Tectonic dislocation of the earth’s plates can be an unpleasant experience for people caught along the fault lines. Those that survive must adapt to a new landscape, and often that means moving somewhere else. So it is in investment markets. It’s not the same world anymore. In fact, we have been in a transitional phase in the global economy for some time now – but it took the ice-cold bucket of water that was the 2008 market meltdown to make the reality crystal-clear. As the fallout settles from that tectonic collision, we are able to discern the contours of this new landscape and chart a course – a migratory path if you will – to bring our portfolios in line with the world as it is shaping up to be. But first we need to take a brief look backwards to see how we got here. Let’s take a quick trip back to 2006.
Ah, 2006. It seems like it was an eternity ago. The US housing bubble was in full swing, Tuscan terracotta bathroom tiles were selling like hotcakes, and there was a pervasive feeling among the chattering classes that somehow in our collective brilliance we had managed to “beat the business cycle” and live in this permanent state of financial eudaimonia – the Goldilocks economy gently guided by the deft hand of the Fed and the impeccable wisdom of the market in carving up, quarantining and efficiently parceling out risk according to everybody’s individual risk demand curve. From each according to his abilities, to each according to his precise appetite for risk assets. Good times.
As the second leg of the 2003-07 bull market ran its upward course towards the end of ’06 we at MVCM published a research paper called “Emerged Markets, Emerging Opportunities”. The theme of the paper was that the global economy was entering its third identifiable phase since the end of the Second World War, necessitating a different way of looking at the role of so-called “emerging markets” in portfolios – less as speculative punts and more as a sizable presence in keeping with their growing economic influence.
Now that our daily discourse is not crowded out by the panic of impending collapse in financial markets and institutions, we can come back and see that this scenario indeed is playing out. The fact that emerging markets today are not what they were in 2000, let alone in 1990, is no longer a peripheral observation like it was when we made our case in 2006. It is moving into the center of conventional wisdom – and the empirical evidence for that is the tidal wave of portfolio capital steadily flowing into these markets.
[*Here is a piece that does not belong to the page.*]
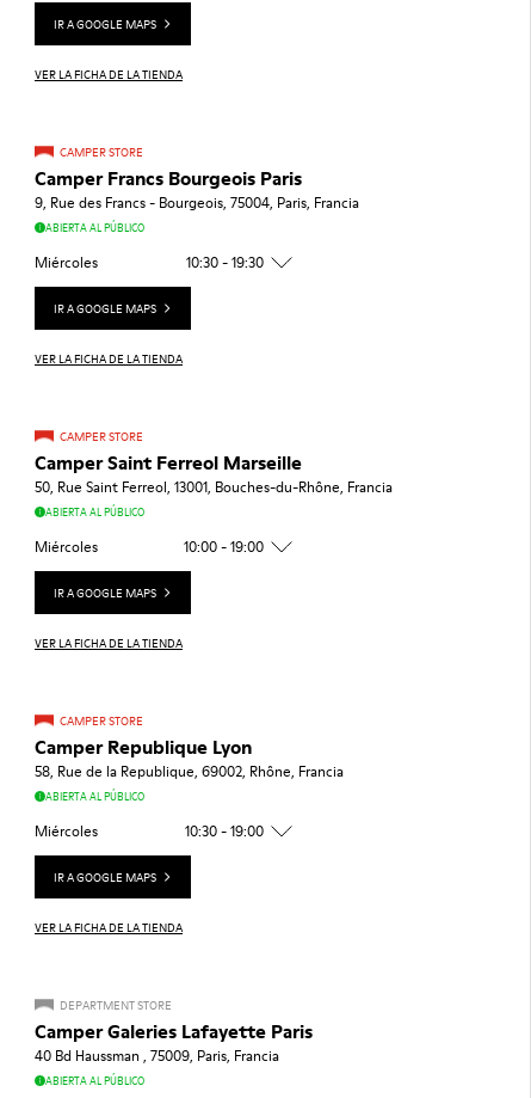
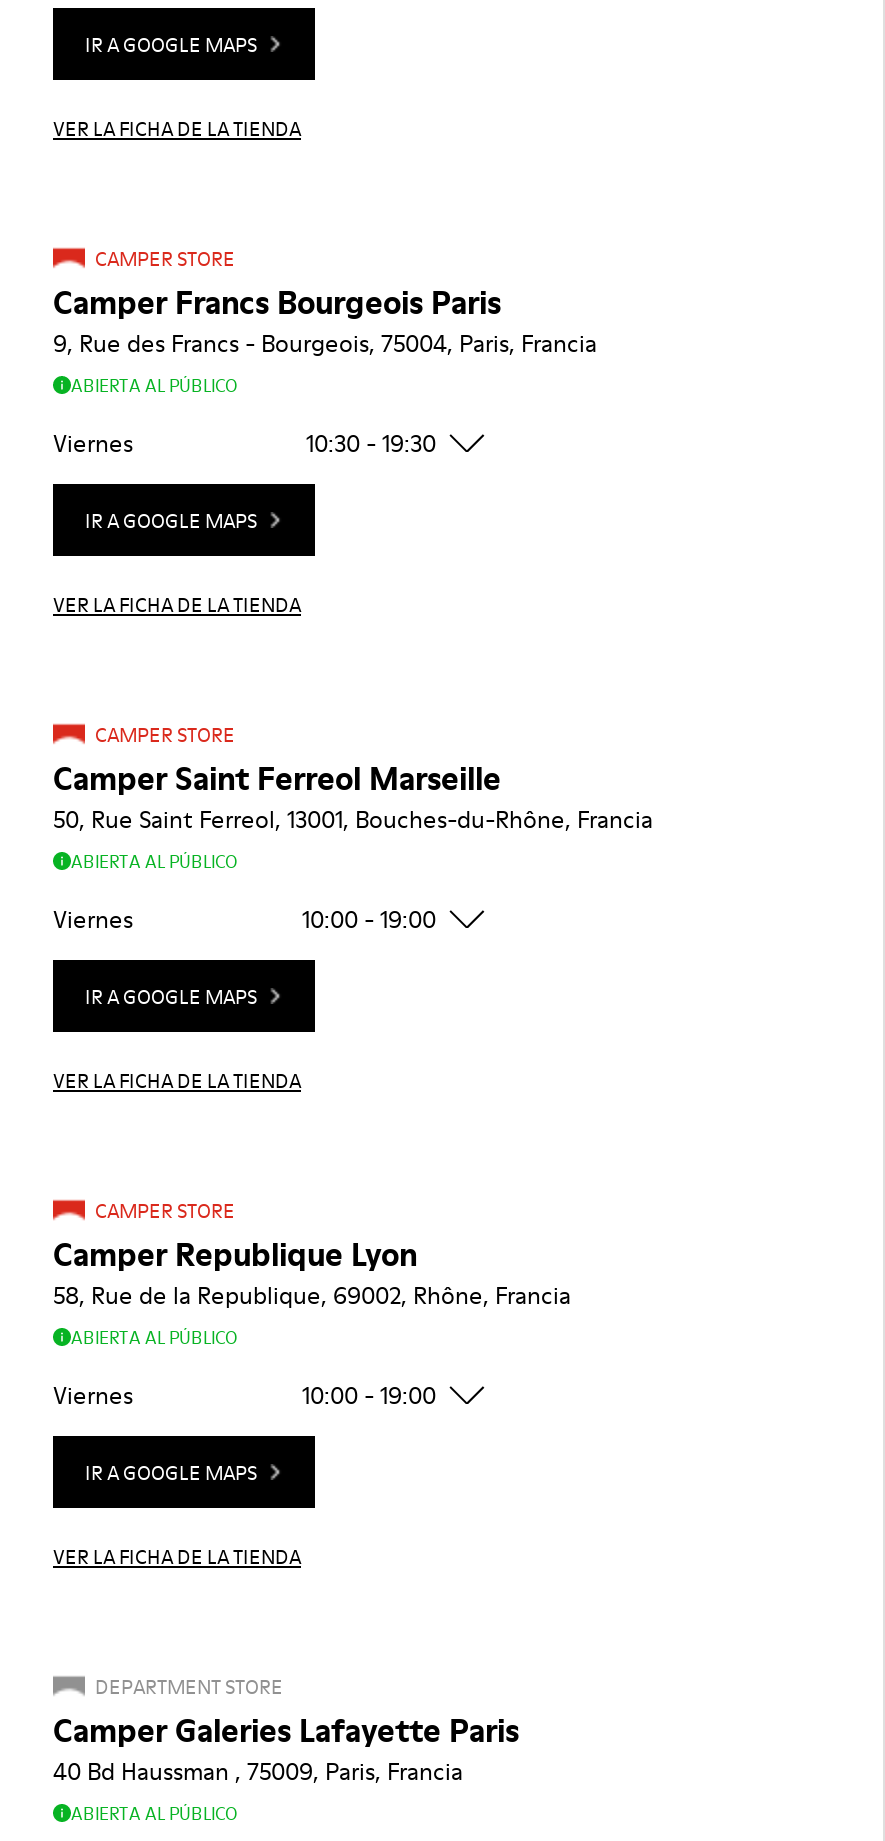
[35,252,98,272] Miércoles -> [53,425,133,459] Viernes
[35,536,98,556] Miércoles -> [53,901,133,935] Viernes
[35,820,263,841] Miércoles | 10:30 - 19:00 -> [53,1377,436,1411] Viernes | 10:00 - 19:00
But that does not mean that the road to prosperity is clear and straight. There are short-term and long-term considerations to take into account.
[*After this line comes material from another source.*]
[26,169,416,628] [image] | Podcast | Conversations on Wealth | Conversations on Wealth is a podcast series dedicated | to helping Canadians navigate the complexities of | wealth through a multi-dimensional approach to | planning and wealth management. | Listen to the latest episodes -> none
The lexicon has already changed. MSCI/Barra, which operates the popular MSCI index benchmarks for country and regional stock markets, traditionally divided the world into “developed” and “emerging” sectors. Now however that has expanded to three tiers: developed, emerging and frontier. The first two tiers still look largely like they always have – most of Western Europe, the US and Canada show up on the developed index while the BRICs and their ilk in Asia, Latin America and Eastern Europe populate the emerging index. But the less established of these emerging markets – from Argentina to Bahrain and Latvia, now occupy positions in that third “frontier” category along with such Johnny-come-latelies to the world of publicly traded capital markets as Ghana, Vietnam and Ukraine.
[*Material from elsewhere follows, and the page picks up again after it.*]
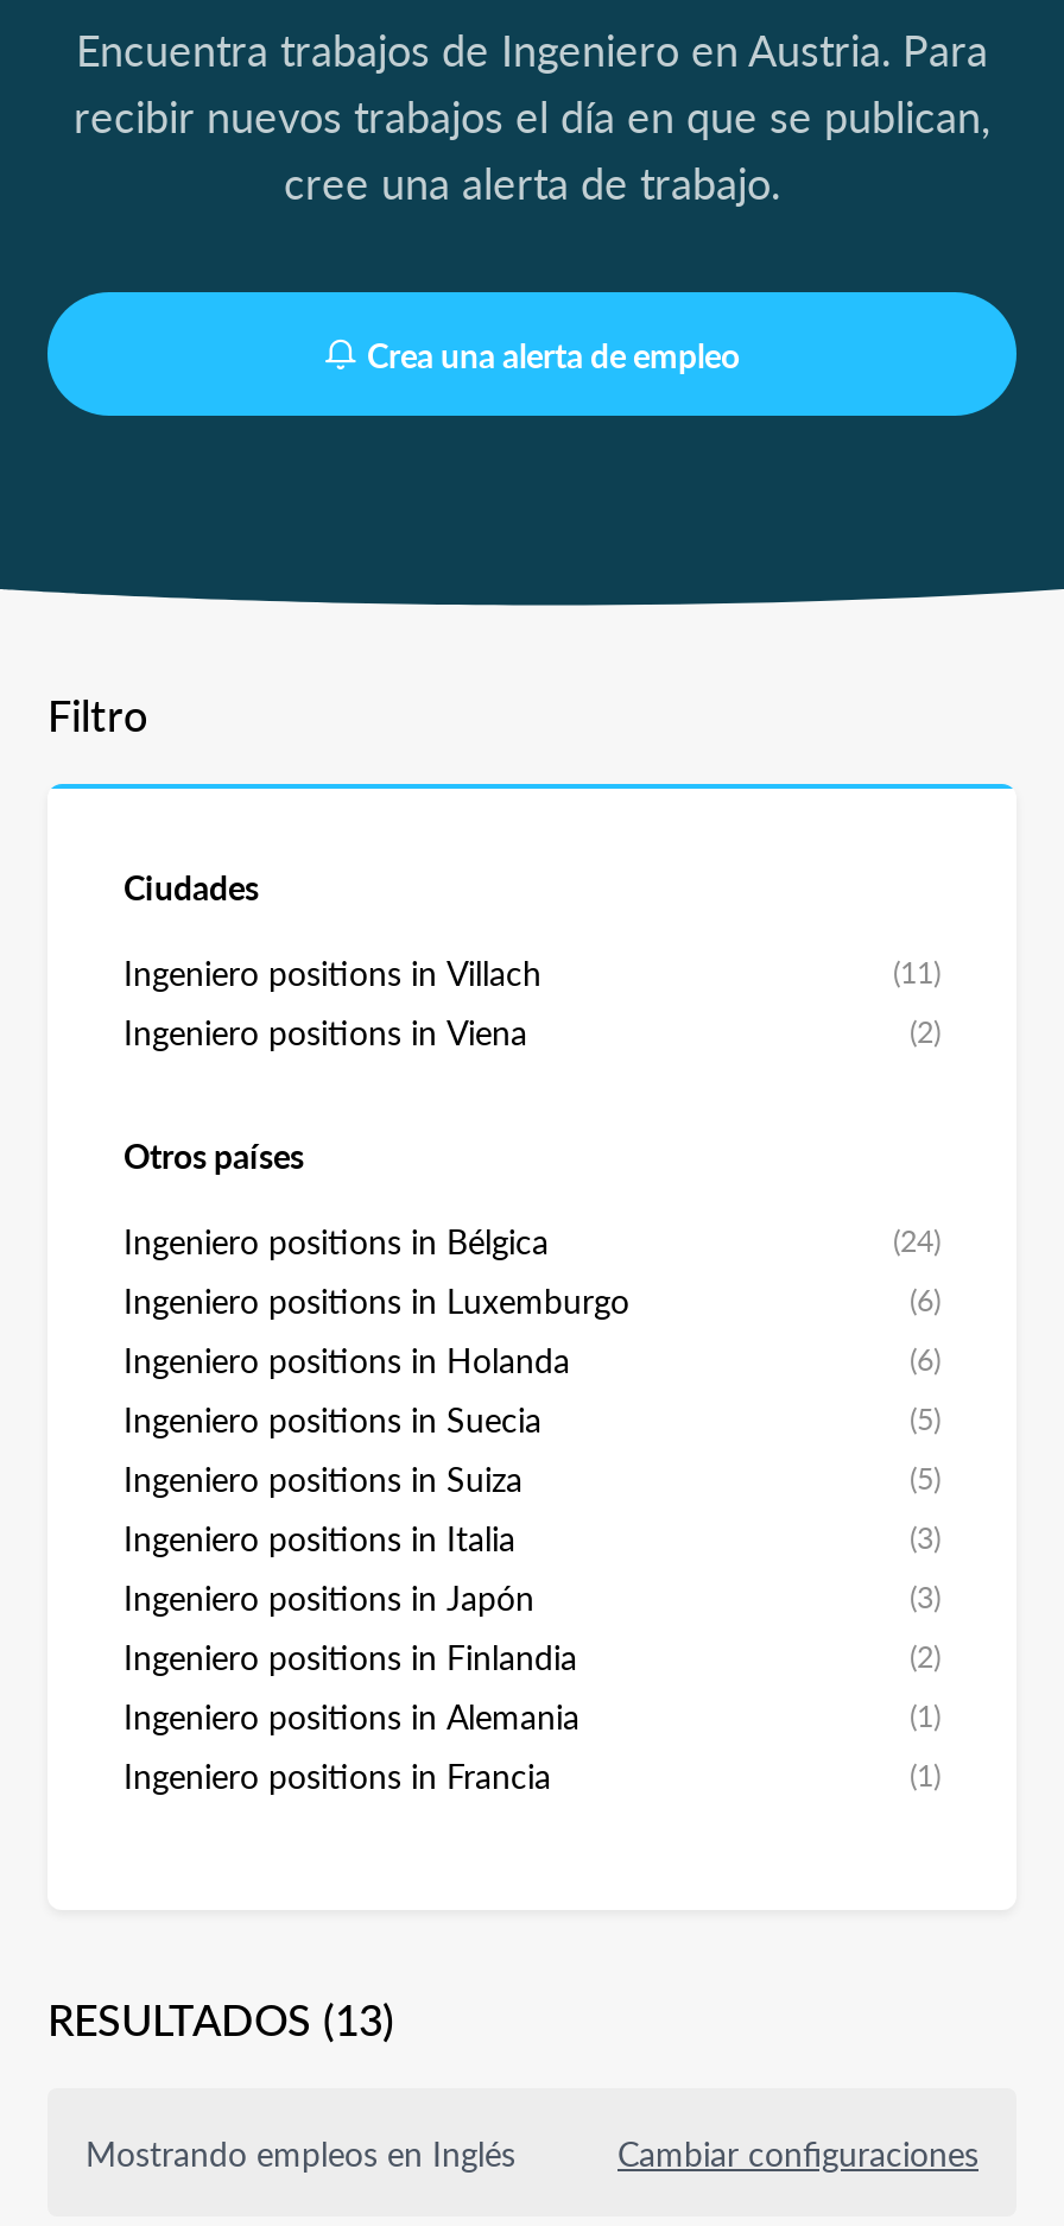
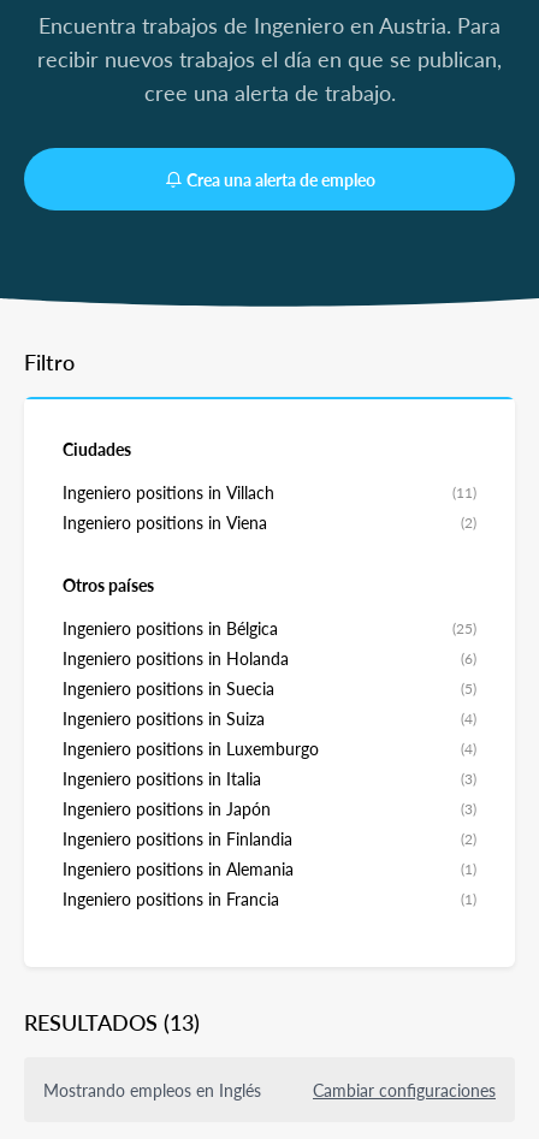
[893,1219,940,1321] (24) | (6) -> [452,617,476,639] (25)
moved [124,1276,629,1323] -> [63,736,319,760]: Ingeniero positions in Luxemburgo
moved [124,1335,940,1501] -> [63,646,476,730]: Ingeniero positions in Holanda | (6) | Ingeniero positions in Suecia | (5) | Ingeniero positions in Suiza
[910,1456,940,1499] (5) -> [461,707,476,759] (4) | (4)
This recalibration makes a great deal of sense but would actually go a step further – replacing the terms “developed” and “emerging” with “mature” and “growth” markets respectively. In the world economy today a handful of the most established markets are growing at less than 2% annually, while others are growing in the high single digits or low double digits. On average this adds up to about 4.8% in worldwide growth – the question is, what side of that average are you on? Those that fall into the “mature” bucket are most (though not necessarily all) of the EU nations, the US and Japan, while into the growth bucket alongside the usual suspects of Brazil, China and India you also will have Hong Kong, Singapore and Australia (and perhaps even EU export powerhouse Germany). In other words the important division is not between developed and emerging, but between slow-growth and high-growth. And that division is dynamic – fluidly changing rather than being fixed in time.
What about that third category of frontier markets? This asset class serves a purpose similar to that which emerging markets played about twenty years ago. Frontier markets – again, this refers to places like Ghana and Vietnam – can exhibit the potential for very high growth but are also erratic, with less stability in their legal, political and market infrastructures. These countries can provide extra juice to a portfolio (not just from the prospect of high returns but also a lower level of correlation with other equities exposures) – but because of the very high level of volatility that exposure is best contained to a relatively modest percentage of the total portfolio.
So if we now have the three buckets of mature, growth and frontier markets, what is the optimal allocation for forward-looking portfolios? Here is where we invoke the word that appears in the title of this article: Migration. At MVCM we do not believe that radical overnight changes to allocation weightings is a prudent course of action. Rather, we imagine a path towards an optimal allocation that evolves over a period – say of 5 years – that we execute at selective times when we think market conditions and asset valuations look favorable.
That future allocation could be as much as near-parity weightings between mature and growth markets for portfolios strongly oriented towards capital appreciation, while frontier market weightings could range between 4 – 10% or so, depending on the usual risk and return considerations. But we will take whatever time, deliberation and appraisal of market conditions is necessary to get there in a prudent manner.